2) What are your perspectives on SSA and being Catholic?

I really dislike the term “SSA” (same sex attraction). To me, it’s another way of disassociating queer people from that identity: “You’re not gay, you’re just a person with same sex attraction!” But you can’t discuss accepting your identity when it’s considered a tacked-on attribute, akin to having brown eyes or blonde hair. I admire how words and meanings matter very much in the Catholic Church, but here? It’s a conversation-halter. That shouldn’t be our goal. Catholicism isn’t a one-liner, so please, stop quoting Galatians 3:28 like you’re dropping the mic. Our faith is a constant dialogue between Scripture and Tradition. And a 2000+ year old conversation will not be nullified by people identifying as queer any more than people identifying by race, ethnicity, or nationality did.

3) How has coming out affected your life?
Well for one thing, a lot of personal questions were answered! But of course, many more took their place. It reminded me of how I felt immediately after I was confirmed in the faith: “Okay but, now what do I do?!?” In an unexpected but pleasant surprise, I do feel more sure in my body now that I recognize its intricacies better, even as I slowly, anxiously come out to people one-by-one. It’s become a journey of self-discovery, and I find myself getting excited each time the Church talks about this subject. More than anything, it’s has made me realize that my faith is happening, it is ever-present, and I must engage in dialogue with it! How could I not?

4) Who are your go-to saints?

Saint Jude, patron saint of hopeless causes!! *laughs* But in all seriousness, my go-to is my namesake, the Virgin Mary; she is such a benevolent Queen, a comforting Mother in a time where I am afraid to come out to my own.
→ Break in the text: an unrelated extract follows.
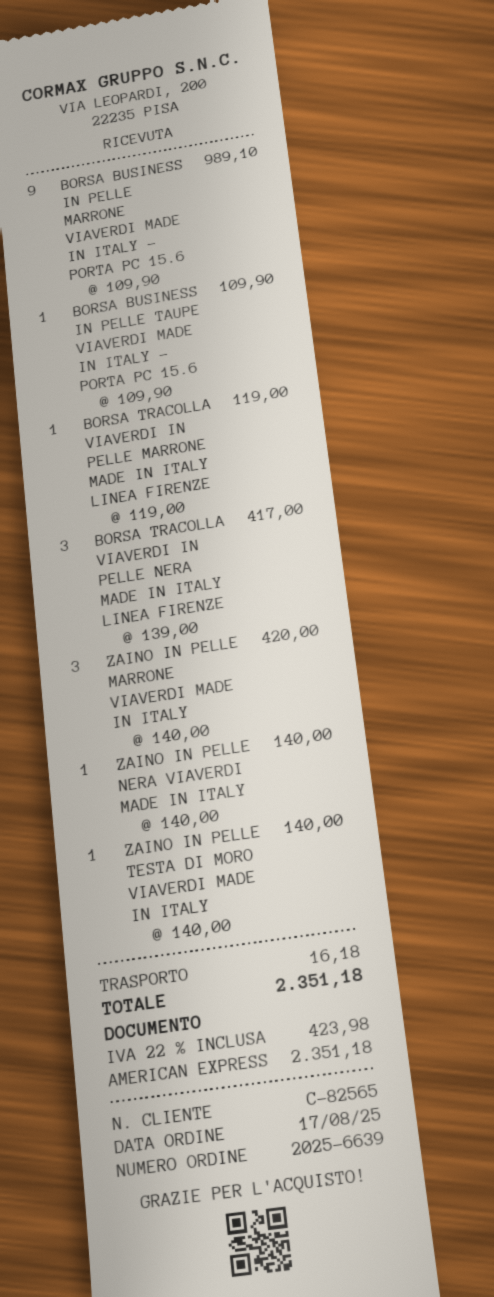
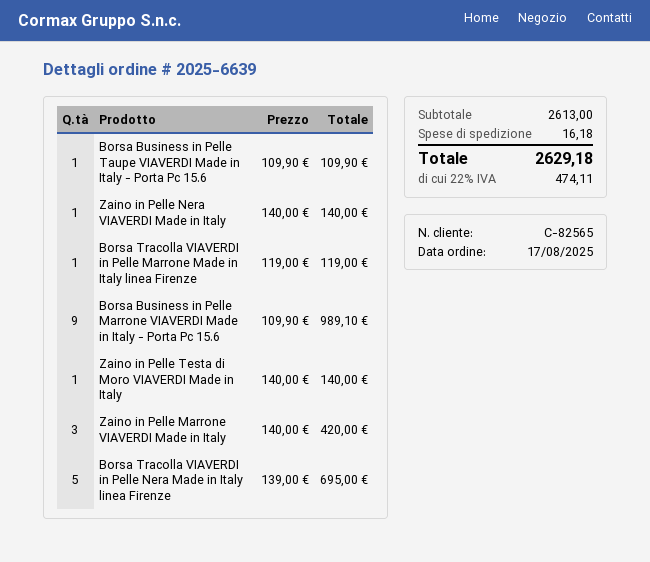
BORSA TRACOLLA VIAVERDI IN PELLE NERA MADE IN ITALY LINEA FIRENZE: 3 x 139.00 = 417.00 -> 5 x 139.00 = 695.00
tax: 22% = 423.98 -> 22% = 474.11
total: 2351.18 -> 2629.18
And I’m intrigued by the various discussions of saints and Biblical figures who were queer. The tomboy in me has always loved St Joan of Arc, so even if the idea that she is transgender is unfounded, make her the patron saint of it. Right now there is no official patron saint of any queer or MOGII persons. Give us someone, please!!

5) What advice would you give to Catholics who identify as having SSA?

You are made in the Image and Likeness of God, and you are loved by the Creator who made you. Now that you have discovered this new part of yourself, you can embark on this spiritual journey! And you do not have to make that journey alone. There are more and more of us realizing and accepting God’s creation within us every day. Seek us out. You were made from Love; you were made to be loved. Just knock.

6) What would you say to adults who struggle to understand homosexuality?
I was once like you. I thought, love the sinner, hate the sin. But love is not manifested through disapproval and disregard. How uninspired, how lazy of the Church Militant to approach its vulnerable members in this way.
Listen to the people who come forward. Make a safe space for people who do not. You are eager to direct people to God and show his love, but you cannot welcome them with one arm wrapped around them, while the other pushes them away.
Do not assume that you are never in the company of queer persons. Many times my father has unwittingly belittled his lesbian daughter at the family dinner, while in fear I bit my tongue on the truth.
Be gracious to people who fall from grace. The amount of times I’ve come back to confession pleases my priest to no end. Because the Church was made not to condemn but to save. Continuously. Constantly. Limitlessly: “A gay person who is seeking God, who is of good will — well, who am I to judge him?”